Exercise directions:
The entries are to be written out word for word, with their images left out.

# # # #

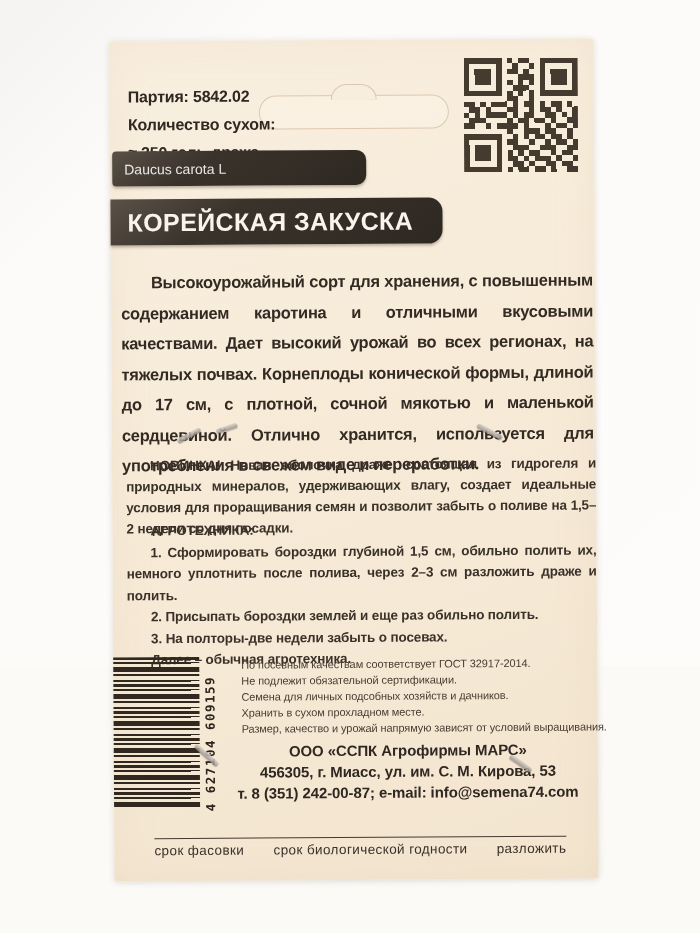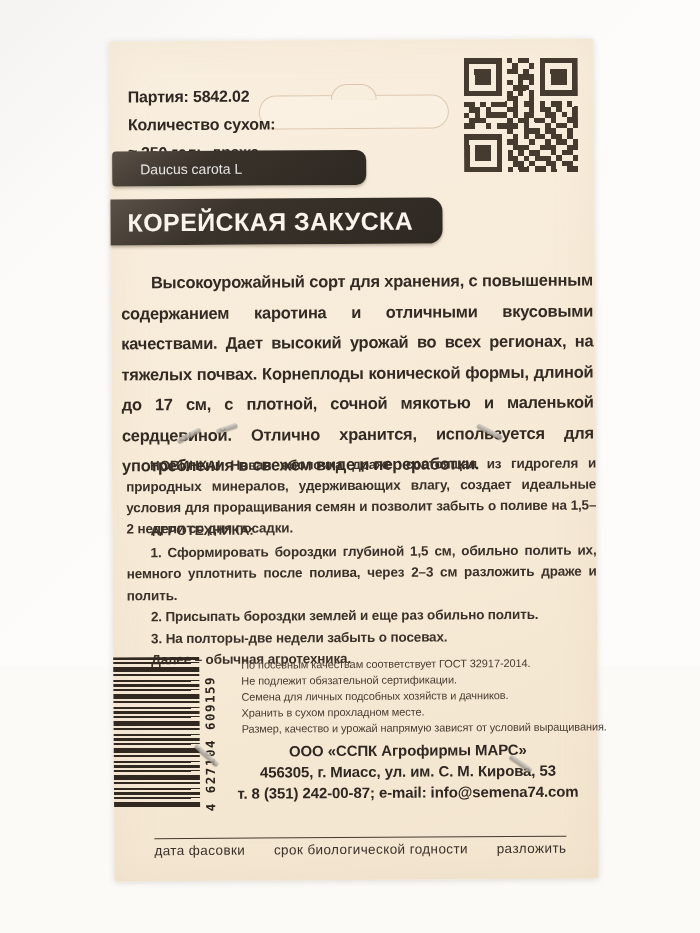--- a/index.html
+++ b/index.html
@@ -23,7 +23,7 @@
     box-shadow:0 2px 3px rgba(80,60,40,.35);display:flex;align-items:center;color:#fff;}
   .species-bar{left:2px;top:110px;width:254px;height:35px;border-radius:4px 10px 10px 4px;padding-left:12px;box-sizing:border-box;}
   .species-name{font-size:23px;font-weight:700;letter-spacing:.5px;color:#f6f1e8;}
-  .species-latin{font-size:14px;margin-left:16px;color:rgba(255,255,255,.88);}
+  .species-latin{font-size:14px;color:rgba(255,255,255,.88);}
   .variety-bar{left:0;top:158px;width:332px;height:46px;border-radius:0 14px 14px 0;padding-left:17px;box-sizing:border-box;}
   .variety-title{font-size:25px;font-weight:700;letter-spacing:.4px;color:#f8f4ec;}
   

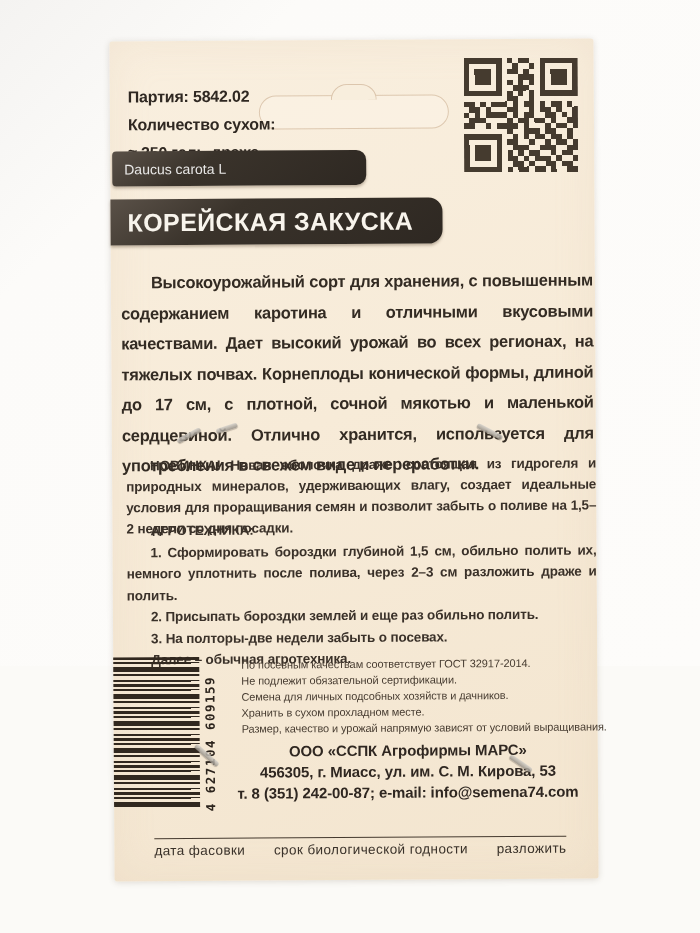--- a/index.html
+++ b/index.html
@@ -361,7 +361,7 @@
     </div>
 
     <div class="footer">
-      <span>дата фасовки</span>
+      <span>срок фасовки</span>
       <span>срок биологической годности</span>
       <span>разложить</span>
     </div>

# # # #

Exercise result:
--- a/index.html
+++ b/index.html
@@ -23,7 +23,7 @@
     box-shadow:0 2px 3px rgba(80,60,40,.35);display:flex;align-items:center;color:#fff;}
   .species-bar{left:2px;top:110px;width:254px;height:35px;border-radius:4px 10px 10px 4px;padding-left:12px;box-sizing:border-box;}
   .species-name{font-size:23px;font-weight:700;letter-spacing:.5px;color:#f6f1e8;}
-  .species-latin{font-size:14px;margin-left:16px;color:rgba(255,255,255,.88);}
+  .species-latin{font-size:14px;color:rgba(255,255,255,.88);}
   .variety-bar{left:0;top:158px;width:332px;height:46px;border-radius:0 14px 14px 0;padding-left:17px;box-sizing:border-box;}
   .variety-title{font-size:25px;font-weight:700;letter-spacing:.4px;color:#f8f4ec;}
   

--- a/index.html
+++ b/index.html
@@ -361,7 +361,7 @@
     </div>
 
     <div class="footer">
-      <span>дата фасовки</span>
+      <span>срок фасовки</span>
       <span>срок биологической годности</span>
       <span>разложить</span>
     </div>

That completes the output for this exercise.